Finding Joy Amidst Stage IV Colon Cancer
How facing cancer gave a pastor a deeper hope and the ability to live in the moment.
Before stage IV colon cancer, I was a get it done, let’s charge the mountain kind of guy.
In some ways, I still function that way. But I am not the same person I was before cancer. As a result of my diagnosis, and I have learned that hope is essential to living with purpose and joy.
Here’s what happened.
I serve as the pastor of a church in Pennsylvania.
In May of 2016, I officiated a funeral for a good friend of mine who had taken his life. It was a very difficult week.
I remember sitting in the back of the church, and I felt this pain in my shoulder, like I had a kink that needed to be worked out. The next day, I woke up and I couldn’t take a full breath of air.

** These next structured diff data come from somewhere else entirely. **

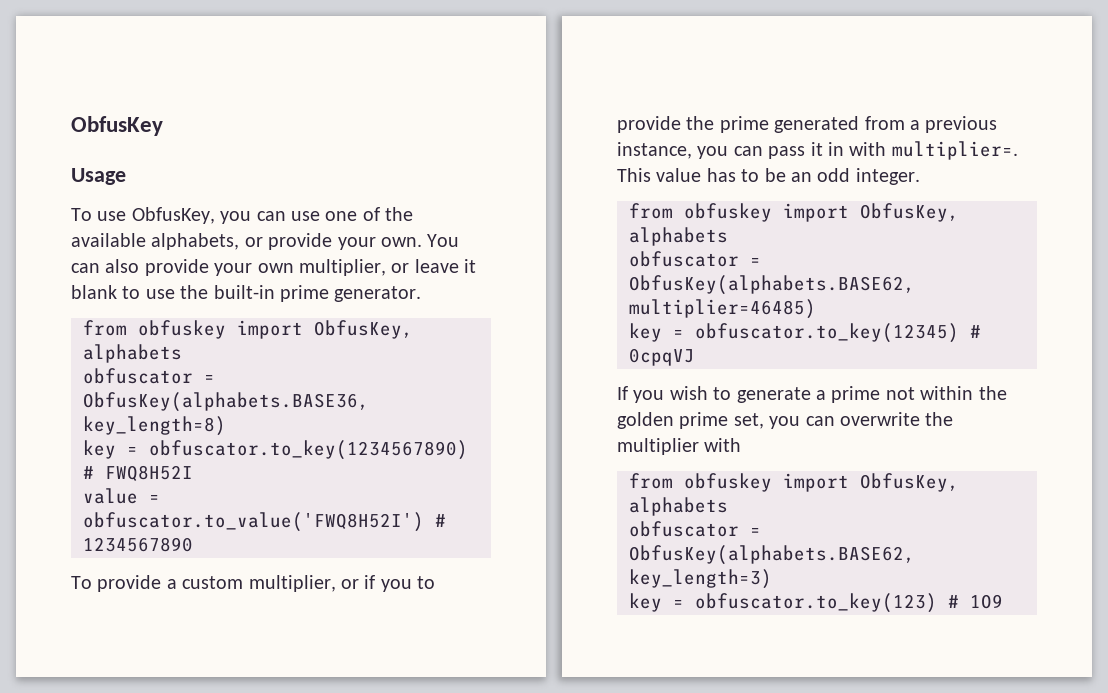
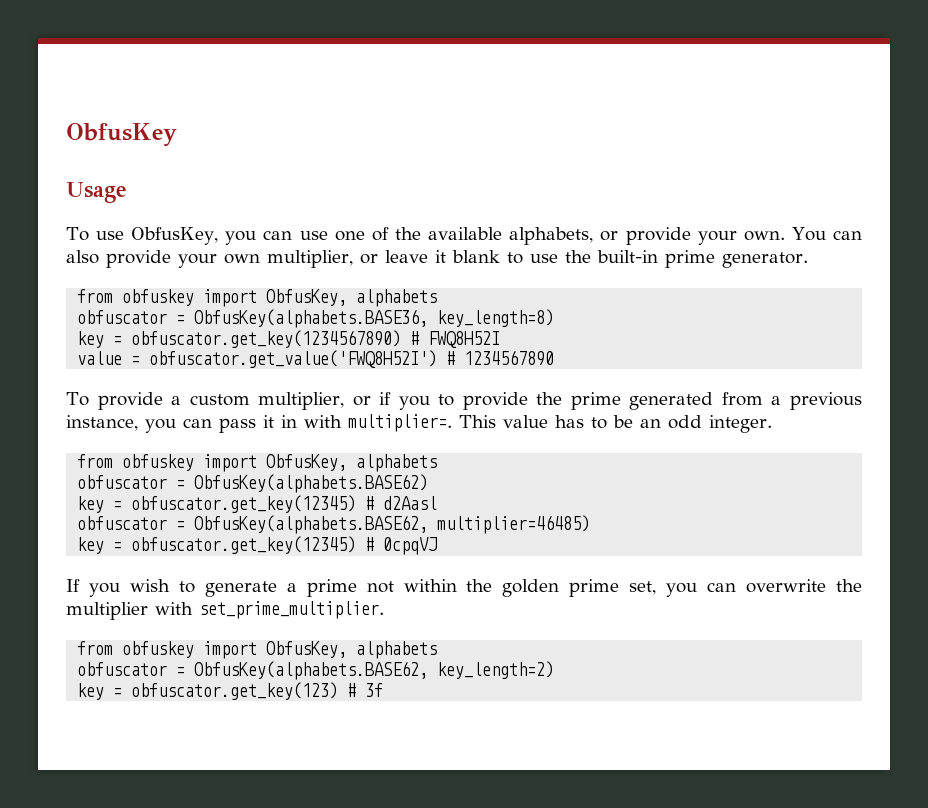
[149,440,468,460] obfuscator.to_key(1234567890) -> [131,330,402,348] obfuscator.get_key(1234567890)
[83,512,424,532] obfuscator.to_value('FWQ8H52I') -> [149,350,438,368] obfuscator.get_value('FWQ8H52I')
(728, 236) none -> [77,474,429,493] [77,495,438,513] // obfuscator = ObfusKey(alphabets.BASE62) // key = obfuscator.get_key(12345) # d2Aasl
[695,323,959,343] obfuscator.to_key(12345) -> [131,536,357,554] obfuscator.get_key(12345)
[629,473,959,492] [629,497,728,516] [629,521,761,537] [629,545,915,565] [629,569,772,589] [629,593,1003,613] // from obfuskey import ObfusKey, alphabets // obfuscator = ObfusKey(alphabets.BASE62, key_length=3) // key = obfuscator.to_key(123) # 1O9 -> [199,601,384,619] [77,641,438,659] [77,661,555,680] [77,682,384,700] set_prime_multiplier. // from obfuskey import ObfusKey, alphabets // obfuscator = ObfusKey(alphabets.BASE62, key_length=2) // key = obfuscator.get_key(123) # 3f

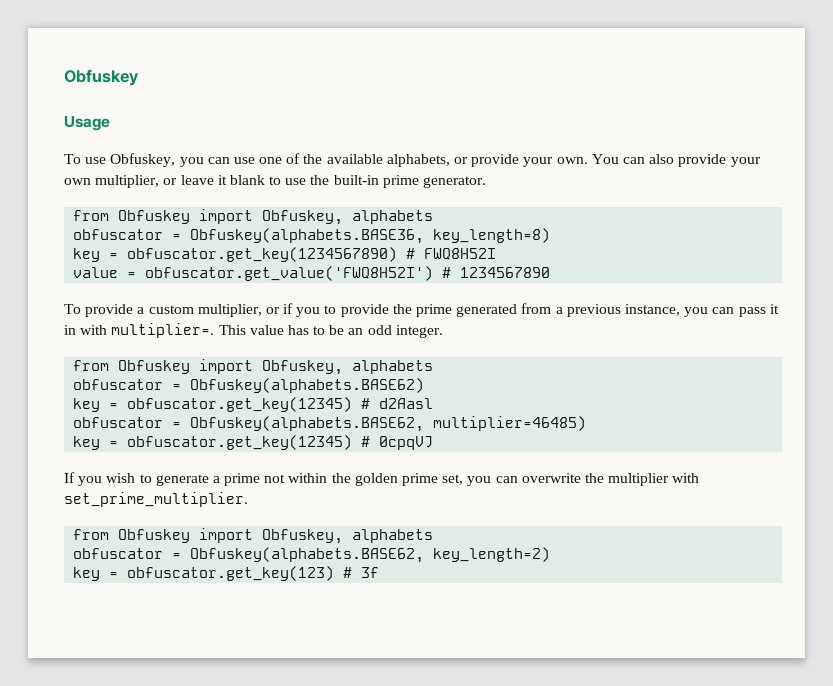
[66,123,177,147] ObfusKey -> [64,69,139,86] Obfuskey
[131,227,219,245] ObfusKey, -> [110,153,176,167] Obfuskey,
[122,289,438,307] [77,309,429,328] obfuskey import ObfusKey, alphabets // obfuscator = ObfusKey(alphabets.BASE36, -> [118,209,434,225] [73,228,425,244] Obfuskey import Obfuskey, alphabets // obfuscator = Obfuskey(alphabets.BASE36,
[122,454,438,472] [77,474,429,493] obfuskey import ObfusKey, alphabets // obfuscator = ObfusKey(alphabets.BASE62) -> [118,359,434,375] [73,378,425,393] Obfuskey import Obfuskey, alphabets // obfuscator = Obfuskey(alphabets.BASE62)
[194,515,429,534] ObfusKey(alphabets.BASE62, -> [190,416,425,432] Obfuskey(alphabets.BASE62,
[122,641,438,659] [77,661,429,680] obfuskey import ObfusKey, alphabets // obfuscator = ObfusKey(alphabets.BASE62, -> [118,528,434,544] [73,547,425,563] Obfuskey import Obfuskey, alphabets // obfuscator = Obfuskey(alphabets.BASE62,

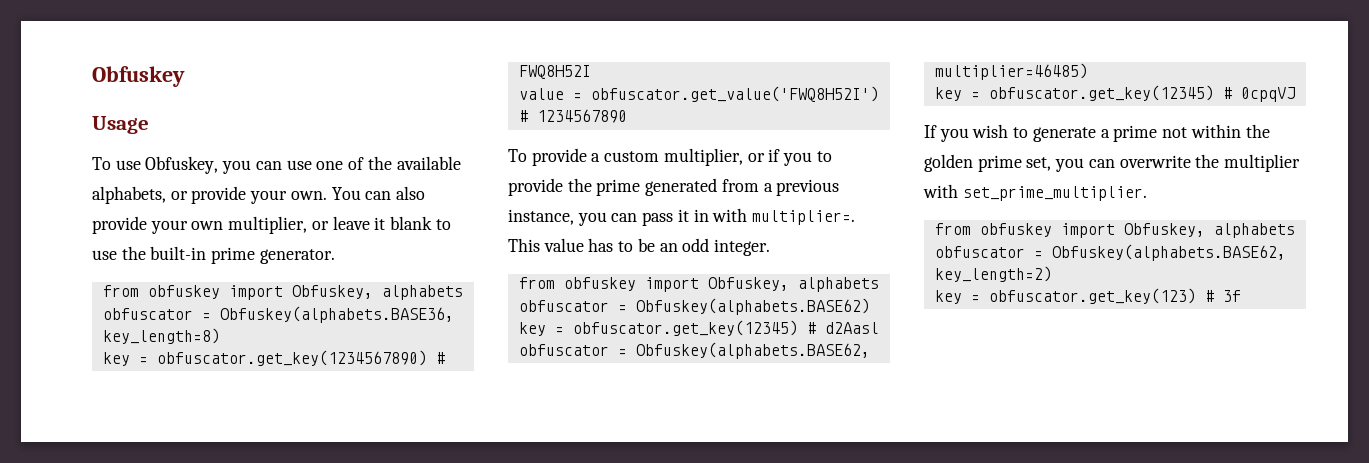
[118,210,191,224] Obfuskey -> [147,285,220,299] obfuskey
[118,360,191,374] Obfuskey -> [563,277,636,291] obfuskey
[118,529,191,543] Obfuskey -> [979,223,1052,237] obfuskey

Not the news I wanted to hear
I delayed going to the emergency room, because maybe I was just stressed, and especially because I didn’t want to wreck my daughter’s prom that Friday night.
My pain grew worse, and after my daughter arrived home safely, my wife took me to the emergency room at 3 a.m., where I was admitted and received several tests.
A few days later, a doctor stood at the foot my hospital bed and told my wife and I that I have stage IV colon cancer.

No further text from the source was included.